Free e-Book:The Modern Data Stack:A Technical Roadmap.Download for free now!
A Poetic Apology

A Poetic Apology

Or Why Should You Use Poetry to Manage Python Dependencies
Pedro Ferrari

Posted by Pedro Ferrari

on August 21, 2020 · 12 mins read

If you ever spent some time trying to write a Python application you have probably experienced Python's Infamous Dependency Hell at some point. You've probably also gathered by now that it has become a folk tradition to start any piece about such subject with the following notorious xkcd comic:

xkcd

Luckily for you (and all of us) at the time of writing, there are some good solutions to the entanglement of pains brilliantly depicted in the image above. In fact, you most likely already know that if you want to develop against multiple Python versions you can readily use pyenv to start unraveling your twisted environment. You might have also learned that if you happen to be working at the same time on multiple projects with conflicting dependencies then you can employ virtual environments to isolate clashing libraries. In this document, we'll introduce yet another tool, Poetry, and make an argument about why you should probably add it to your own toolkit.

The Problem

Imagine one lonely night you decide to start a simple dummy Python project accurately named foo with the following structure

├── foo
│   ├── foo
│   │   ├── bar
│   │   │   └── data.py
│   │   └── constants.py
│   └── README.md

Since this is not your first Python project and you want to avoid spending more endless nights fixing incompatibilities between your system and project modules, you diligently initiate a virtual environment from your shell with

$> python -m venv ~/Desktop/venv/foo-venv

and activate it within the newly created project with

$> source ~/Desktop/venv/foo-venv/bin/activate

Equipped with an isolated environment, you triumphantly proceed to install the ubiquitous Pandas data library. To achieve such thing you use Python's de-facto package manager pip and carefully pin the library version to ensure replicability

$> pip install pandas==0.25.3

Since you are a bit lazy at doing exploratory data analysis, you also install the nifty pandas-profiling module to help you with that tedious work

$> pip install pandas-profiling==2.5.0

After all this flirting, you finally start coding (assuming that adding the following lines to the data.py file can, in fact, be called that)

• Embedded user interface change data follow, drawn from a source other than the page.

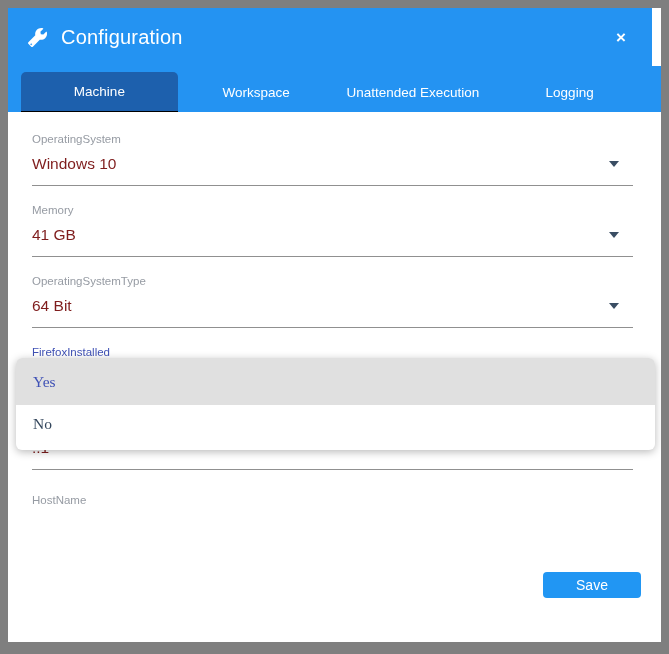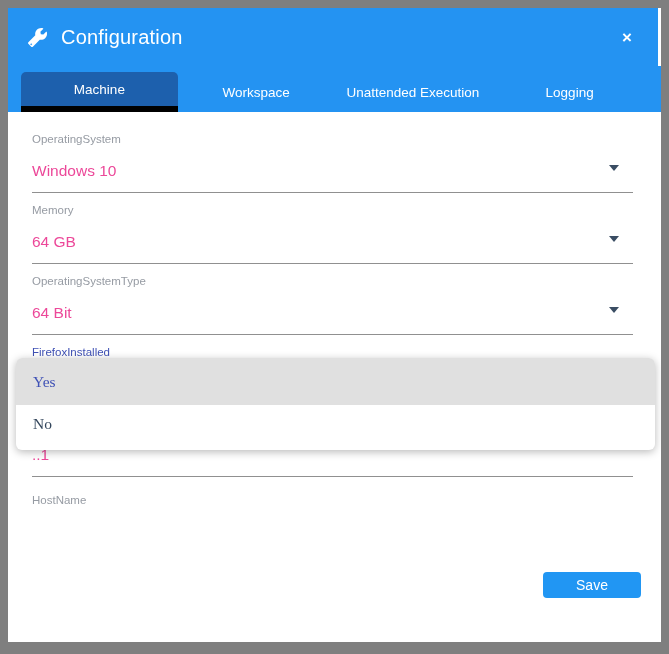--- a/index.html
+++ b/index.html
@@ -16,7 +16,7 @@
 
   
   .header {
-    position:absolute; left:0; top:0; right:3px; height:58px;
+    position:absolute; left:0; top:0; right:9px; height:58px;
     background:#2493f2; display:flex; align-items:center; padding:0 20px;
     box-sizing:border-box; color:#fff;
   }

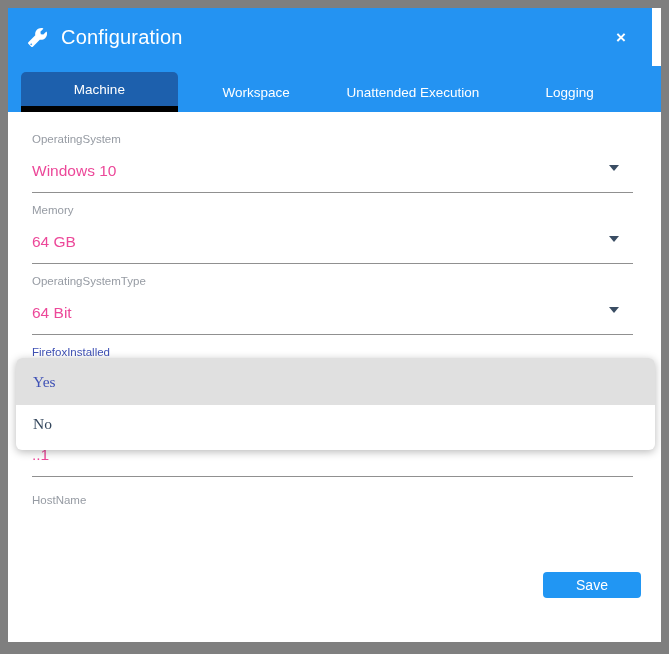--- a/index.html
+++ b/index.html
@@ -38,7 +38,7 @@
   }
   .tab.active {
     background:#1d60ad; border-radius:5px 5px 0 0;
-    border-bottom:6px solid #000000;
+    border-bottom:1px solid #000000;
   }
 
   

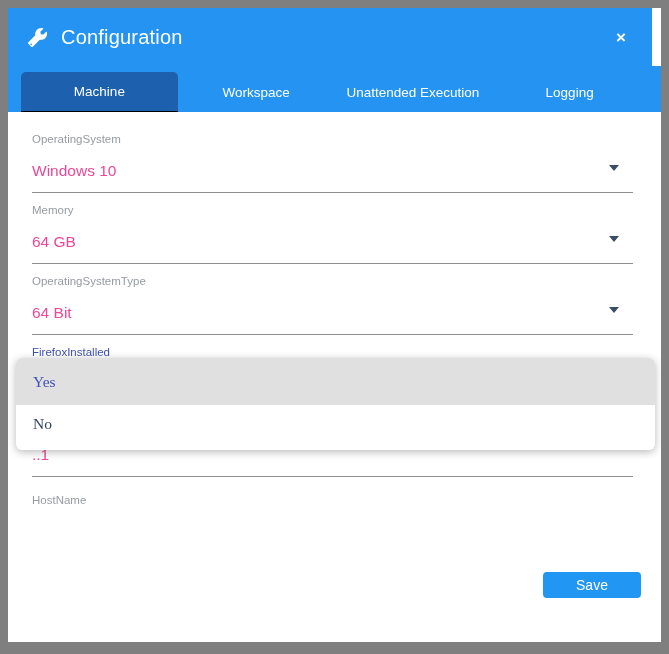--- a/index.html
+++ b/index.html
@@ -49,7 +49,7 @@
     display:flex; align-items:center; justify-content:space-between;
     padding:6px 0 10px; border-bottom:1px solid #909090;
   }
-  .f-value { font-size:15.5px; color:#ec4899; line-height:22px;margin-top:7px; }
+  .f-value { font-size:15.5px; color:#7f1d1d; line-height:22px; }
   .caret {
     width:0; height:0; margin-right:14px;
     border-left:5px solid transparent; border-right:5px solid transparent;

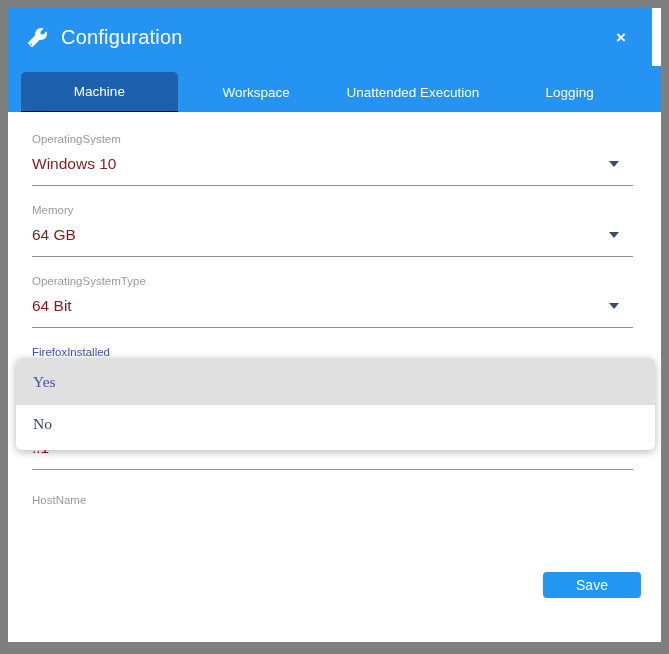--- a/index.html
+++ b/index.html
@@ -116,7 +116,7 @@
   <div class="field mem">
     <div class="f-label">Memory</div>
     <div class="f-row">
-      <span class="f-value">64 GB</span>
+      <span class="f-value">41 GB</span>
       <span class="caret"></span>
     </div>
   </div>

import pandas as pd from pandas_profiling import ProfileReport df=pd.DataFrame([['a',1],['b',None]],columns=['category', 'value']) df['category']=df['category'].astype('category') if __name__=='__main__':ProfileReport(df).to_file('foo.html')

Given that your days of abusing print statements for debugging purposes are long gone, you install the beautiful and handy pdbpp library to check that these lines work as intended

$> pip install pdbpp==0.10.2

and run your code in post mortem debugging mode with python -m pdb -cc data.py.

Happy with the clean run, you now realize that in order to ship your voluptuous application without falling into the "works on my machine" trap you need a way to collect all your dependencies. A quick Google search will show you that pip's freeze subcommand allows to record the current environment package into a requirements.txt file by means of the following incantation

$> pip freeze > requirements.txt

which lets anyone use your project by simply installing the needed dependencies with

$> pip install -r requirements.txt

Just as you are about to reveal your masterpiece project to the world, you become aware that the improved debugging module is actually only used by you while developing. With the idea of splitting the frozen requirements into separate production and development files, you take a peek into the generated file only to discover that each and every single sub-dependency of your application's dependencies is listed therein and locked to a specific version. Foreseeing the nightmare of maintaining this immense list you uninstall the pdbpp library to ensure a clean requirements file again by means of

$> pip uninstall -y pdbpp && pip freeze > requirements.txt

A quick glance at the modified requirements file, however, shows that things didn't quite turn out as expected: pdbpp was indeed removed but its dependencies, such as fancycompleter, are still installed. Since this seems a dead-end, you choose to start from scratch by manually creating a requirements.txt file with only production dependencies

pandas==0.25.3 pandas-profiling==2.5.0

and an equivalent development file, requirements_dev.txt, solely containing

pdbpp==0.10.2

Impressed by the cleverness that has seemingly helped you dodge the dreaded Python dependency hell by keeping a record of isolated top-level packages, you decide to call it a day and give a final spin to your application the next day.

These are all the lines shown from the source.